• What the task requires:
Reproduce nothing but the lines from the one containing "[702,272,843,288] sri.core.all,_ ->" to the end of the records below, each exactly as written.

--------------------------------

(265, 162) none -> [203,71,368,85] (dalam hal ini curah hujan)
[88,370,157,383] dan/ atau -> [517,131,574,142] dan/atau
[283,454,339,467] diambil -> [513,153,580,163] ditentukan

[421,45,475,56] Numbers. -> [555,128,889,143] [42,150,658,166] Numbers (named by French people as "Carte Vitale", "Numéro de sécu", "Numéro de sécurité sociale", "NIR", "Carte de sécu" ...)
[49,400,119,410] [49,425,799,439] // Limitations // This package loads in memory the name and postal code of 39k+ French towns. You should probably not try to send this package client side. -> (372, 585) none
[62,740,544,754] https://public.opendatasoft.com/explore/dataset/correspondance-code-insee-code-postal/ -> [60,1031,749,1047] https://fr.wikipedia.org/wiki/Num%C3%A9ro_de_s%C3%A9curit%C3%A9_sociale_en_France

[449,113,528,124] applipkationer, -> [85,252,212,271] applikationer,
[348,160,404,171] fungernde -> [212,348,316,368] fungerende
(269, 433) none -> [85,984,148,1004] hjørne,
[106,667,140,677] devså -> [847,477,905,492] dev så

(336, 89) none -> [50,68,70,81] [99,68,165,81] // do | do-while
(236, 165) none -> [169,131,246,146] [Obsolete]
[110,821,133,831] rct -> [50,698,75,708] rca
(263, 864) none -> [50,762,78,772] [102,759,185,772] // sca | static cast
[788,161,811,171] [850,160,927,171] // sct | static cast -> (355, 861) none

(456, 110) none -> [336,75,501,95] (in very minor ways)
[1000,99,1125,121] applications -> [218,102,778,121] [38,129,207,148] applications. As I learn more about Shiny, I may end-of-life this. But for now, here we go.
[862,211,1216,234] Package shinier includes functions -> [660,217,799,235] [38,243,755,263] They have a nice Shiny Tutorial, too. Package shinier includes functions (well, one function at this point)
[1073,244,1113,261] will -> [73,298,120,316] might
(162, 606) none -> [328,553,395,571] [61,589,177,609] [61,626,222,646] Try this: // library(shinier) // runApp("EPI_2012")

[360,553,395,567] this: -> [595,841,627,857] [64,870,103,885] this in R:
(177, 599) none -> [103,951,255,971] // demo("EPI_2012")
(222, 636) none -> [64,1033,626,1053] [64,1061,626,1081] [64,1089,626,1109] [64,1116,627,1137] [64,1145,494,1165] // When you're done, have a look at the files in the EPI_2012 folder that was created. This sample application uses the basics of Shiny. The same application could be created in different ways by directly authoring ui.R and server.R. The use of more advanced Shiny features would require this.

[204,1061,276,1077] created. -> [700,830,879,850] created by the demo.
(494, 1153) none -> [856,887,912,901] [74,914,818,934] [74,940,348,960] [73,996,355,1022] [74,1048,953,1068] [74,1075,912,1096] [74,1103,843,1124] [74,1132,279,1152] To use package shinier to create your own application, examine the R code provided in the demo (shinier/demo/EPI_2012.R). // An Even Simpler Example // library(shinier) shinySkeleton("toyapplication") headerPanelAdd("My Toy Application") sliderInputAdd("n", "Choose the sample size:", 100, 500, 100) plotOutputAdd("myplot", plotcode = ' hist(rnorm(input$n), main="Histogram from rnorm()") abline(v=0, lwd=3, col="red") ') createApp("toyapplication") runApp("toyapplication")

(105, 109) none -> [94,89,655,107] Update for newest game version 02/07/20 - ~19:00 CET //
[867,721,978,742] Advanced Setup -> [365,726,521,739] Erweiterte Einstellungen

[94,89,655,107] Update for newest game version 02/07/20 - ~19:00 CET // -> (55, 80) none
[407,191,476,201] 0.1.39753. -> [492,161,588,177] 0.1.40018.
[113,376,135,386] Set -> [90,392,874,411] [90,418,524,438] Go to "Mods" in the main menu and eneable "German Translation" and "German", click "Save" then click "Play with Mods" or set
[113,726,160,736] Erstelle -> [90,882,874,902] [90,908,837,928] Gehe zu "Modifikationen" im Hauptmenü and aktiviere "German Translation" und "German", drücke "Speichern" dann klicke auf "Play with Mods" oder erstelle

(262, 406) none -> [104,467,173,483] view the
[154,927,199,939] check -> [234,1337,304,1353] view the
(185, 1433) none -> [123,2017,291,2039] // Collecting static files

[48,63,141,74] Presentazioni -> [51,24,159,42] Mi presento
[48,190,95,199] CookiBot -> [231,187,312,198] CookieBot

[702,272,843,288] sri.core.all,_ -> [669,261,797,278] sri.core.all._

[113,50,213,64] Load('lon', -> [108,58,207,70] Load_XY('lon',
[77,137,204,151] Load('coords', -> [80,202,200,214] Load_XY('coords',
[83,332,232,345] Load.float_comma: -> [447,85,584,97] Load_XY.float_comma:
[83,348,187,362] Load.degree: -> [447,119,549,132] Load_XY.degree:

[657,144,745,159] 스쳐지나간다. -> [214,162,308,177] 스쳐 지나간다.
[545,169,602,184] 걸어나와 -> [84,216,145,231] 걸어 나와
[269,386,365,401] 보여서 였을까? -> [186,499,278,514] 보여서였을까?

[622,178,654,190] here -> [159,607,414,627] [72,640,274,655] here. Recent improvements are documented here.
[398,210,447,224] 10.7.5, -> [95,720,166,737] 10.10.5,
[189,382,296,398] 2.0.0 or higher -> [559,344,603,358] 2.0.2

--------------------------------

• Solved exercise:
[702,272,843,288] sri.core.all,_ -> [669,261,797,278] sri.core.all._

[113,50,213,64] Load('lon', -> [108,58,207,70] Load_XY('lon',
[77,137,204,151] Load('coords', -> [80,202,200,214] Load_XY('coords',
[83,332,232,345] Load.float_comma: -> [447,85,584,97] Load_XY.float_comma:
[83,348,187,362] Load.degree: -> [447,119,549,132] Load_XY.degree:

[657,144,745,159] 스쳐지나간다. -> [214,162,308,177] 스쳐 지나간다.
[545,169,602,184] 걸어나와 -> [84,216,145,231] 걸어 나와
[269,386,365,401] 보여서 였을까? -> [186,499,278,514] 보여서였을까?

[622,178,654,190] here -> [159,607,414,627] [72,640,274,655] here. Recent improvements are documented here.
[398,210,447,224] 10.7.5, -> [95,720,166,737] 10.10.5,
[189,382,296,398] 2.0.0 or higher -> [559,344,603,358] 2.0.2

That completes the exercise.